Work required =>
Where a record contains a picture, omit the picture and repeat the rest exactly.
################
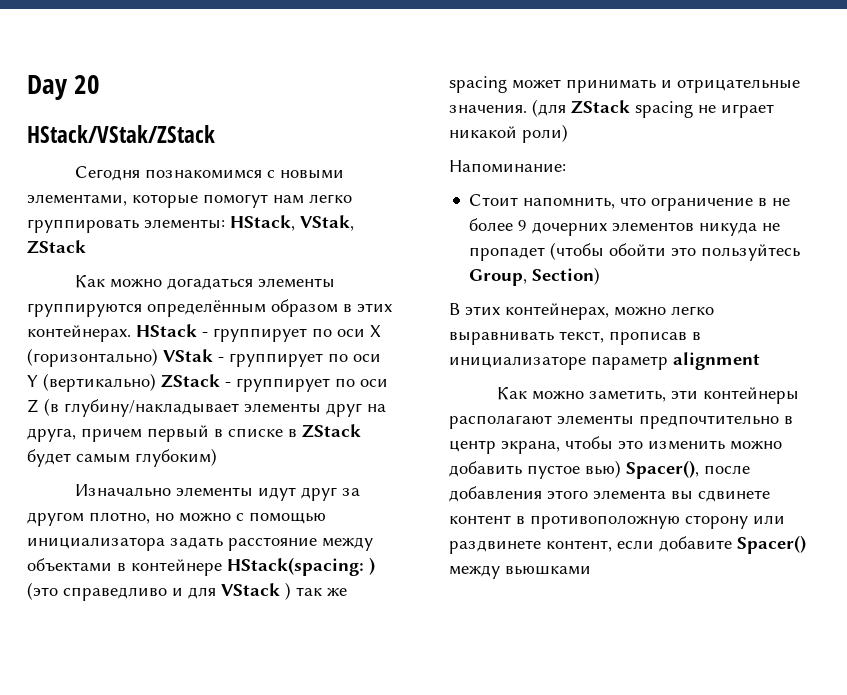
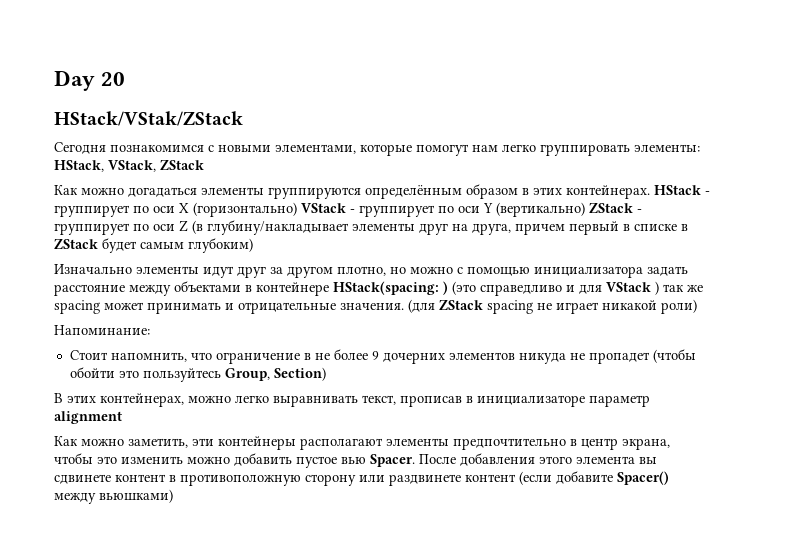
- Сегодня познакомимся с новыми элементами, которые помогут нам легко группировать элементы: HStack, VStak, ZStack
+ Сегодня познакомимся с новыми элементами, которые помогут нам легко группировать элементы: HStack, VStack, ZStack
- HStack - группирует по оси X (горизонтально) VStak - группирует по оси Y (вертикально) ZStack - группирует по оси Z (в глубину/накладывает элементы друг на друга, причем первый в списке в ZStack будет самым глубоким)
+ HStack - группирует по оси X (горизонтально) VStack - группирует по оси Y (вертикально) ZStack - группирует по оси Z (в глубину/накладывает элементы друг на друга, причем первый в списке в ZStack будет самым глубоким)
- Как можно заметить, эти контейнеры располагают элементы предпочтительно в центр экрана, чтобы это изменить можно добавить пустое вью) Spacer(), после добавления этого элемента вы сдвинете контент в противоположную сторону или раздвинете контент, если добавите Spacer() между вьюшками
+ Как можно заметить, эти контейнеры располагают элементы предпочтительно в центр экрана, чтобы это изменить можно добавить пустое вью Spacer. После добавления этого элемента вы сдвинете контент в противоположную сторону или раздвинете контент (если добавите Spacer() между вьюшками)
################
Finished exercise =>
- Сегодня познакомимся с новыми элементами, которые помогут нам легко группировать элементы: HStack, VStak, ZStack
+ Сегодня познакомимся с новыми элементами, которые помогут нам легко группировать элементы: HStack, VStack, ZStack
- HStack - группирует по оси X (горизонтально) VStak - группирует по оси Y (вертикально) ZStack - группирует по оси Z (в глубину/накладывает элементы друг на друга, причем первый в списке в ZStack будет самым глубоким)
+ HStack - группирует по оси X (горизонтально) VStack - группирует по оси Y (вертикально) ZStack - группирует по оси Z (в глубину/накладывает элементы друг на друга, причем первый в списке в ZStack будет самым глубоким)
- Как можно заметить, эти контейнеры располагают элементы предпочтительно в центр экрана, чтобы это изменить можно добавить пустое вью) Spacer(), после добавления этого элемента вы сдвинете контент в противоположную сторону или раздвинете контент, если добавите Spacer() между вьюшками
+ Как можно заметить, эти контейнеры располагают элементы предпочтительно в центр экрана, чтобы это изменить можно добавить пустое вью Spacer. После добавления этого элемента вы сдвинете контент в противоположную сторону или раздвинете контент (если добавите Spacer() между вьюшками)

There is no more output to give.